En fin como no quiero ser pesimista lo veré por el lado bueno, tardando tanto no sólo pude leer y disfrutar del post si no que además pude completar la respuesta a la pregunta de hoy ya que la que yo tenía aunque refiriéndose a lo mismo no era tan minuciosa.
En cuanto a la Iglesias, siempre tan justa: "No matarás, pero si es un... o si es por...puedes hacerlo en nombre de Dios".
¡Otra vez que me llaman!, será mejor que lo deje a ver si se tranquiliza la cosa y puedo disfrutar de un momento libre.
Un gusto leer lo que escribes, hasta luego

Trini dijo...

Anda que si ya les parecía diabolica la ballesta si levantaran ahora la cabeza y dieran un vistazo a lo que se usa para la guerra hoy en día...

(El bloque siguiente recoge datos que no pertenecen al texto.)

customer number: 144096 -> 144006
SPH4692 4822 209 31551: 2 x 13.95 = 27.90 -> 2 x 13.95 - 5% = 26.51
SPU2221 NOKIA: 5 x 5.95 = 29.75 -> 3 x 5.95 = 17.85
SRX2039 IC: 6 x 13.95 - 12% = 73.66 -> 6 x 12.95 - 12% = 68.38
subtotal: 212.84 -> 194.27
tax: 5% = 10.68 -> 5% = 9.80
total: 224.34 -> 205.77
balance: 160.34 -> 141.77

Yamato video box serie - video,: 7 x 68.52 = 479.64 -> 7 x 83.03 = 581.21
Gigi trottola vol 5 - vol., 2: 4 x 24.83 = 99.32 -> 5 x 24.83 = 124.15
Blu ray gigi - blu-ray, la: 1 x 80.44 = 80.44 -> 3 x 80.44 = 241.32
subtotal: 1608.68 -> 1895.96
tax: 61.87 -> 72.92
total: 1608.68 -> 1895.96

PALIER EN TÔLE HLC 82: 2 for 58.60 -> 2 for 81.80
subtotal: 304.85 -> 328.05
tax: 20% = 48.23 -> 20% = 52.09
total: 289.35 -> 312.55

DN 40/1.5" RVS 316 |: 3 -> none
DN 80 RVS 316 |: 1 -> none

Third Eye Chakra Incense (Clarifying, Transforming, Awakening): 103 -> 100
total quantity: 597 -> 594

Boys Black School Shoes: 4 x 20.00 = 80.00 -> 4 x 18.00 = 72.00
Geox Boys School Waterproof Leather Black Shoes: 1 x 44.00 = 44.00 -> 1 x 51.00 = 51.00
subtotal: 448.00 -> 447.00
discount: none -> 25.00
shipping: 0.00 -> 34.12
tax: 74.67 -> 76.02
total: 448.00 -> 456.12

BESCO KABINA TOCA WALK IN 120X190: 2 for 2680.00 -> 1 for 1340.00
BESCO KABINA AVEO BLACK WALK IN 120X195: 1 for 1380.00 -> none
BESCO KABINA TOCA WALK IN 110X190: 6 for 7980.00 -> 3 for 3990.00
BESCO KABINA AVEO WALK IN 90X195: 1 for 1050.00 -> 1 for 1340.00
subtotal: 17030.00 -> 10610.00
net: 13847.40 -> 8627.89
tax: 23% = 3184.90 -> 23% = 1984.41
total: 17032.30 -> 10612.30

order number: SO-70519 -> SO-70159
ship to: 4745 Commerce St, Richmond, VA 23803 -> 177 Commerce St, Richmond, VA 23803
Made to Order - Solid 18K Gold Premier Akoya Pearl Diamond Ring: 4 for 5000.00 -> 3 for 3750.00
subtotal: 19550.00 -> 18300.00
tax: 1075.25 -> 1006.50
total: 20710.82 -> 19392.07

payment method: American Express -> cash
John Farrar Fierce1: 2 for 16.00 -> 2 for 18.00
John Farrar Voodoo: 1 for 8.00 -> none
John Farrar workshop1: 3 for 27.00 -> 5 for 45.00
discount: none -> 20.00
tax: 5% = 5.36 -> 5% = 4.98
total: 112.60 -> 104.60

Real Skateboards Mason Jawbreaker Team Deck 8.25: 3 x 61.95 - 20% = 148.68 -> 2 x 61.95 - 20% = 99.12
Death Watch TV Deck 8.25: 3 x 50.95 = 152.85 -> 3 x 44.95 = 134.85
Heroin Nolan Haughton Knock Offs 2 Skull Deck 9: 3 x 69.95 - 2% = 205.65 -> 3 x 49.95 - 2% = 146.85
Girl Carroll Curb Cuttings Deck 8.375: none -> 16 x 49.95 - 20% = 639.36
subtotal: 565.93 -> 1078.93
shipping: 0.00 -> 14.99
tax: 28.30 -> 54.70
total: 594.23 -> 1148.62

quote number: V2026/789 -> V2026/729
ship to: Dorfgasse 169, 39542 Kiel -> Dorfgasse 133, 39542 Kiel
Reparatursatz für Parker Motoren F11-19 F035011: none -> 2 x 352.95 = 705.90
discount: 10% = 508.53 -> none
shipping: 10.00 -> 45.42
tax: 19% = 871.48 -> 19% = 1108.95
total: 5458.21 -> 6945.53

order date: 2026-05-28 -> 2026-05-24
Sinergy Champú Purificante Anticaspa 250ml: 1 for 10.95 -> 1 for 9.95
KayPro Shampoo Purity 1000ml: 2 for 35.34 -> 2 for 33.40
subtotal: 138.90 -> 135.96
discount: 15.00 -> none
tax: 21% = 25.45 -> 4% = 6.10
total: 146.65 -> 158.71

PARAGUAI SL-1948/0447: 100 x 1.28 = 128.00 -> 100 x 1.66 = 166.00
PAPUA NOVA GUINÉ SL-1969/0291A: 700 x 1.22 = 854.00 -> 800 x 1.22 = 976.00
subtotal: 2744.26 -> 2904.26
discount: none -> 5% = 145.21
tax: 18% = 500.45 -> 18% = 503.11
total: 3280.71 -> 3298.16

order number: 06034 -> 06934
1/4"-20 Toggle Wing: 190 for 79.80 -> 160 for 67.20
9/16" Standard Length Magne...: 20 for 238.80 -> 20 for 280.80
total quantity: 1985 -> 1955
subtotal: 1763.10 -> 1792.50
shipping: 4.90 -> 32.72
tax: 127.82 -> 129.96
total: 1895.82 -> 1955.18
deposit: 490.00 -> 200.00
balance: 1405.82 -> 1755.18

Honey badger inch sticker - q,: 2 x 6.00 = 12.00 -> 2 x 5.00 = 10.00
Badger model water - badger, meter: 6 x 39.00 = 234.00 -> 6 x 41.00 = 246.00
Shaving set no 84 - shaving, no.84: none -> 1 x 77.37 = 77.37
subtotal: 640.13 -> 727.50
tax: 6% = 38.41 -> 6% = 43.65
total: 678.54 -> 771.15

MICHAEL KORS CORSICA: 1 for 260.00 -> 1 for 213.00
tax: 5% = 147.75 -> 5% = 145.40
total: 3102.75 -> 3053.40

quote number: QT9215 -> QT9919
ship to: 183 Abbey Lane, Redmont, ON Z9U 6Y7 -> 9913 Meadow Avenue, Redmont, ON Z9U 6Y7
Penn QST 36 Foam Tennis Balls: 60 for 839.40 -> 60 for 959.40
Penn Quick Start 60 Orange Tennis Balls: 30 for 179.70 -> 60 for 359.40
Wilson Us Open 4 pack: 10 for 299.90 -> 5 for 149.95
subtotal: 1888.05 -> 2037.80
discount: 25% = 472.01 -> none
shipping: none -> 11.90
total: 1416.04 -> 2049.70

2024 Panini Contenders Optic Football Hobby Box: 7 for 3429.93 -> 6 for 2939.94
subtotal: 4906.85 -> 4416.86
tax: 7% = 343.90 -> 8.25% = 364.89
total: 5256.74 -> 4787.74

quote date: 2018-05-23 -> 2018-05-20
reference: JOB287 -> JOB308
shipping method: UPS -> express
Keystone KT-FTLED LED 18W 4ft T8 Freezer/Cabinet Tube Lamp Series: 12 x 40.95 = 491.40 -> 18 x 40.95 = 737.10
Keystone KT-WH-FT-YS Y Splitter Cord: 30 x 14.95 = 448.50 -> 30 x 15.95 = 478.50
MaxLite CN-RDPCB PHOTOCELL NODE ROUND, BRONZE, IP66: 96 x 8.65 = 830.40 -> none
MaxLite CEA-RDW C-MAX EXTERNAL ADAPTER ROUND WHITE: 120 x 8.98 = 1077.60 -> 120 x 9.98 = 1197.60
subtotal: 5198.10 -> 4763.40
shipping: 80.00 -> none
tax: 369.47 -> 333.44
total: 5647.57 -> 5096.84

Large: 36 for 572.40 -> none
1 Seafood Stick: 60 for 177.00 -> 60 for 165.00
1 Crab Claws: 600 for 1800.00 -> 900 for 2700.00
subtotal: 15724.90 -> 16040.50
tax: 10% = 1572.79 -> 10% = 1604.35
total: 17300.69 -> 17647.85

Pues ir en cuadrillas imagino que sería patrullar de cuatro en cuatro o algo así. O todo lo contrario...

Un abrazo

DArilea dijo...

Curiosisimo que a raiz de la ballesta se consiguiera el primer mecanismo de los relojes
Muy interesante como de costumbre.
Un besito.

carlos dijo...

Pues la ballesta es mecanica simple, y si es muy lenta para disparos pues hay que recargar y etc, con ciertas ventajas y desventajas, pero que va que prohibir usarla contra cristianos pero si contra musulmanes era permitido. Como siempre aprendemos algo nuevo.